PROBLEM REQUIREMENTS: Search the data below for the word "discount" and copy each line that holds it.

RECORDS PROVIDED:
*** Begin section ***
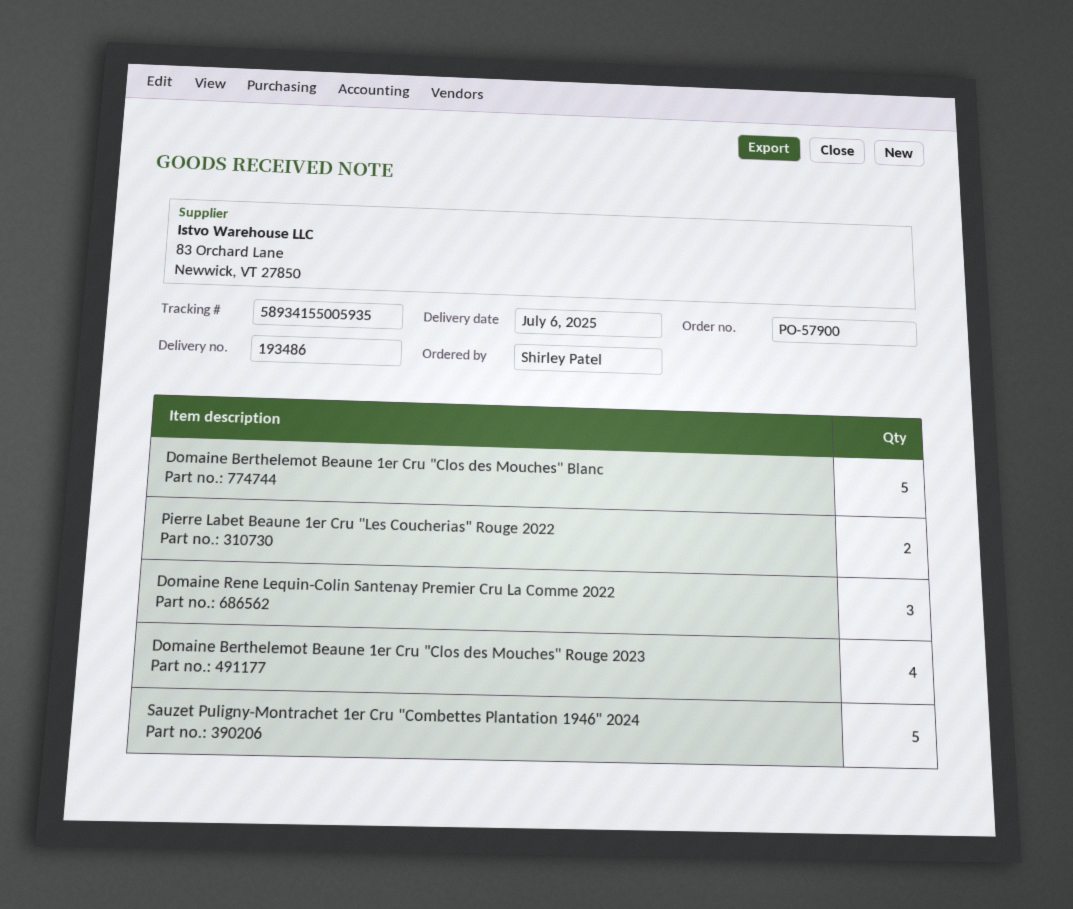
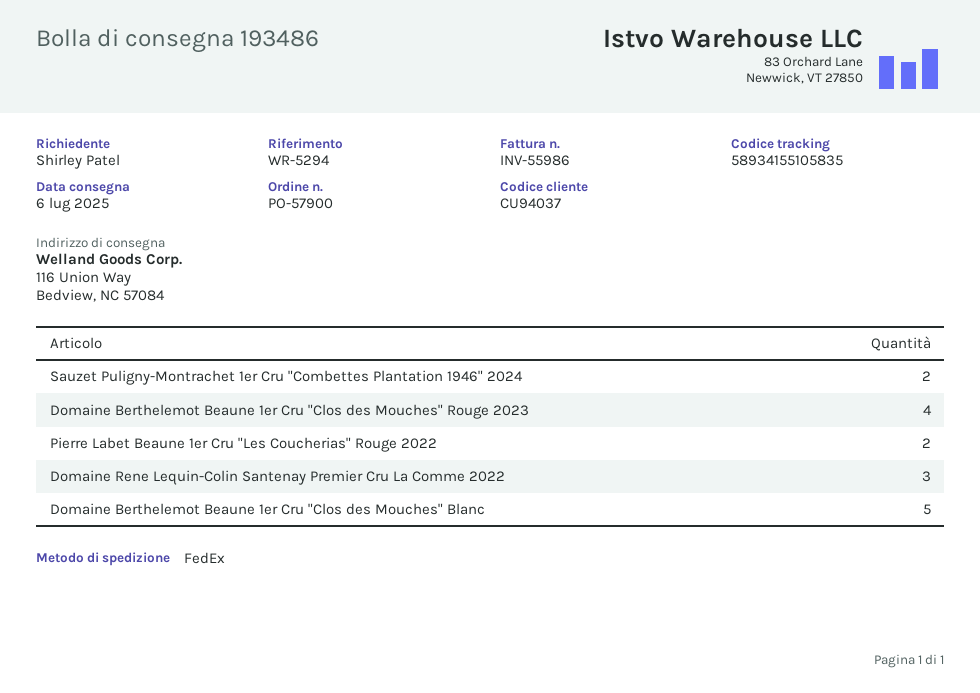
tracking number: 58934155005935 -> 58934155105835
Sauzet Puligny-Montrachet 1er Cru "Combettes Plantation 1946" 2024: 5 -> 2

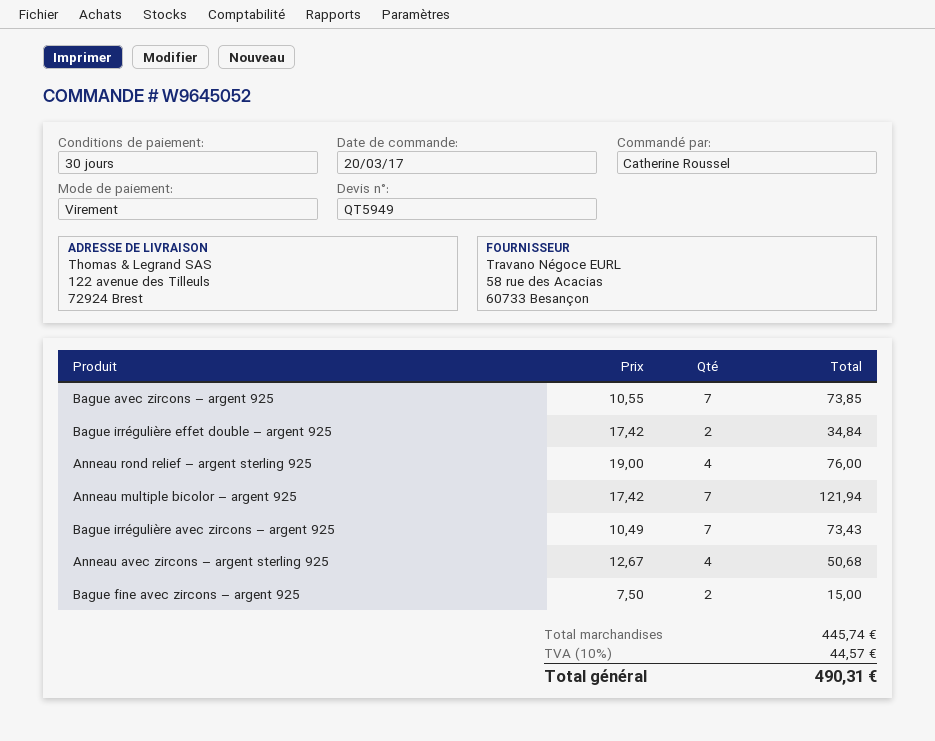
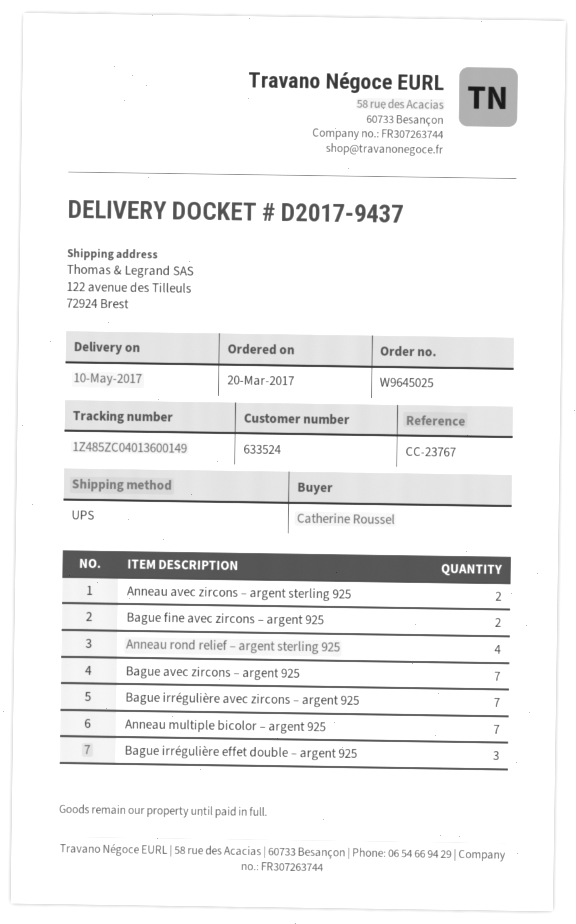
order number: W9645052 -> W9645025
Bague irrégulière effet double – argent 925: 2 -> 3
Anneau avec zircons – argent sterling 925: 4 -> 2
*** End section ***
*** Begin section ***
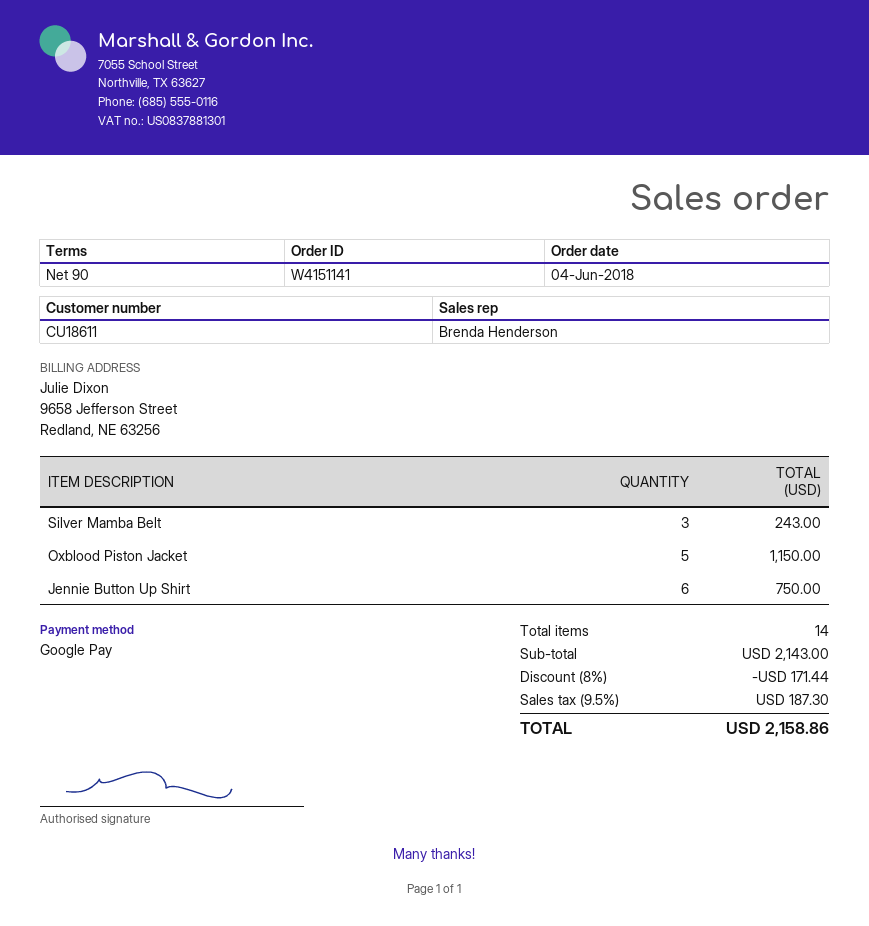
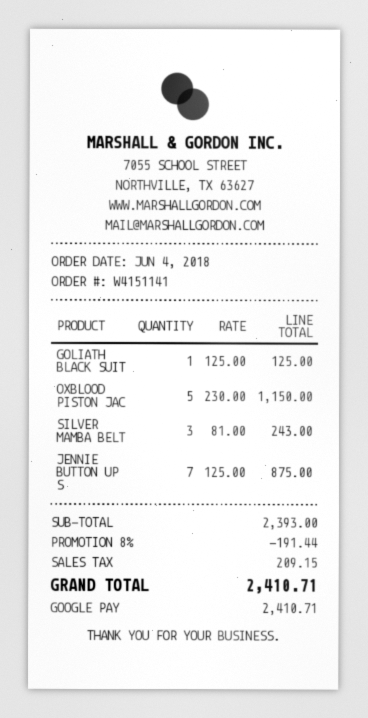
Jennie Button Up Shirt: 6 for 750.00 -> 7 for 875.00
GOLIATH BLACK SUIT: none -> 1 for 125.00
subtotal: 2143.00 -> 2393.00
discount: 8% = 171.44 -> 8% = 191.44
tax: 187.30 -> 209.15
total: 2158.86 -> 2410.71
*** End section ***
*** Begin section ***
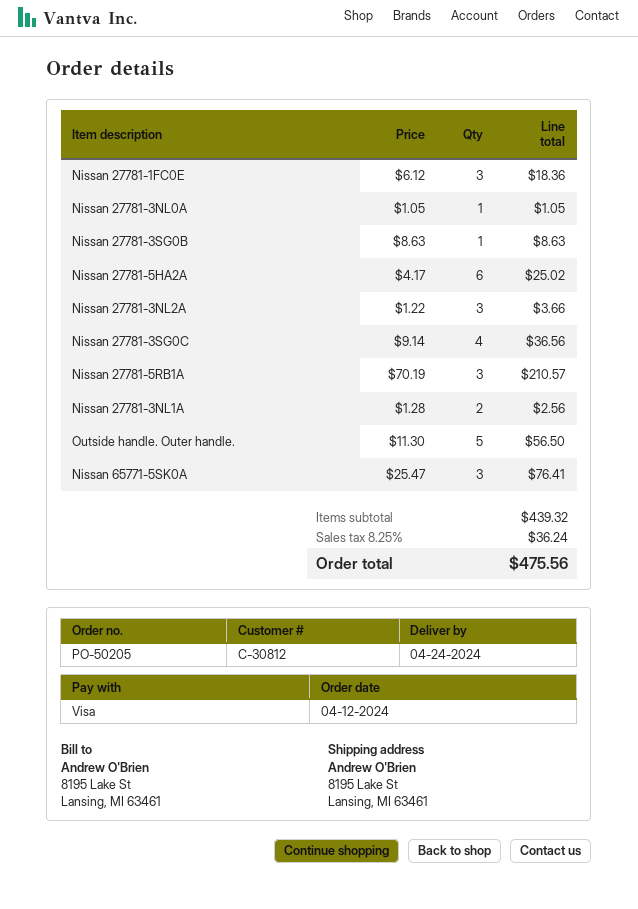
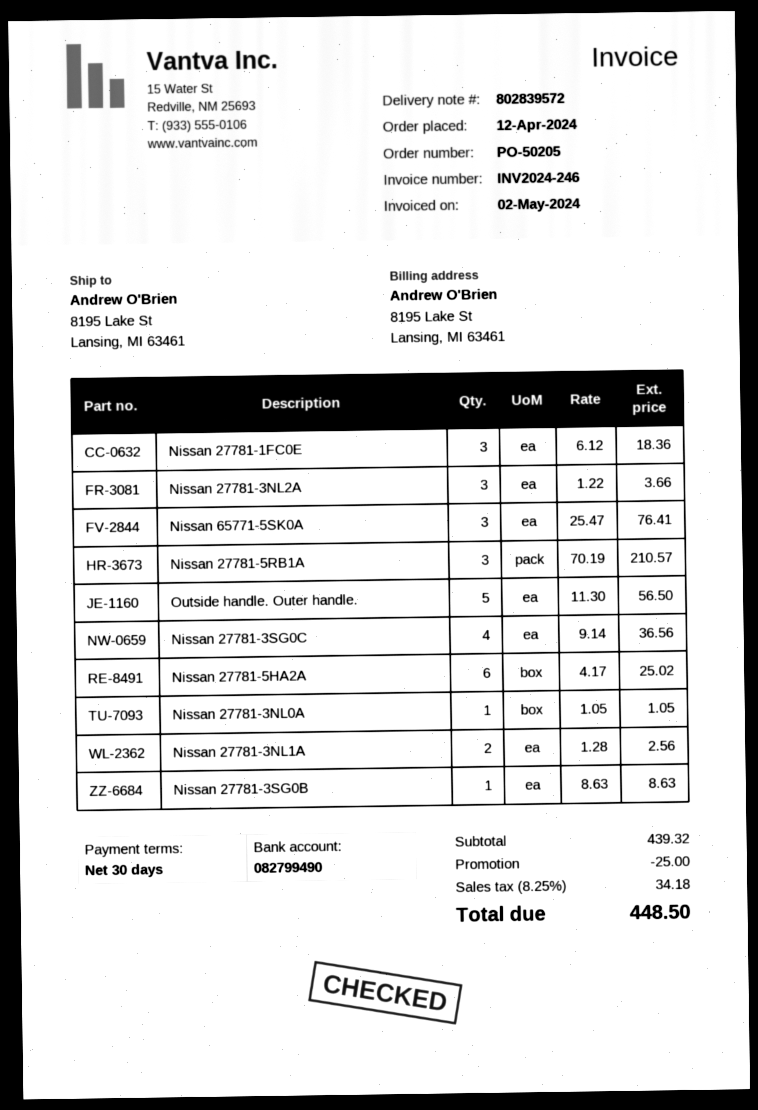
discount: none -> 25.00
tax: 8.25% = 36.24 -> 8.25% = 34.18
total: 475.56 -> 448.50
*** End section ***
SOLUTION FOR THIS EXERCISE:
discount: 8% = 171.44 -> 8% = 191.44
discount: none -> 25.00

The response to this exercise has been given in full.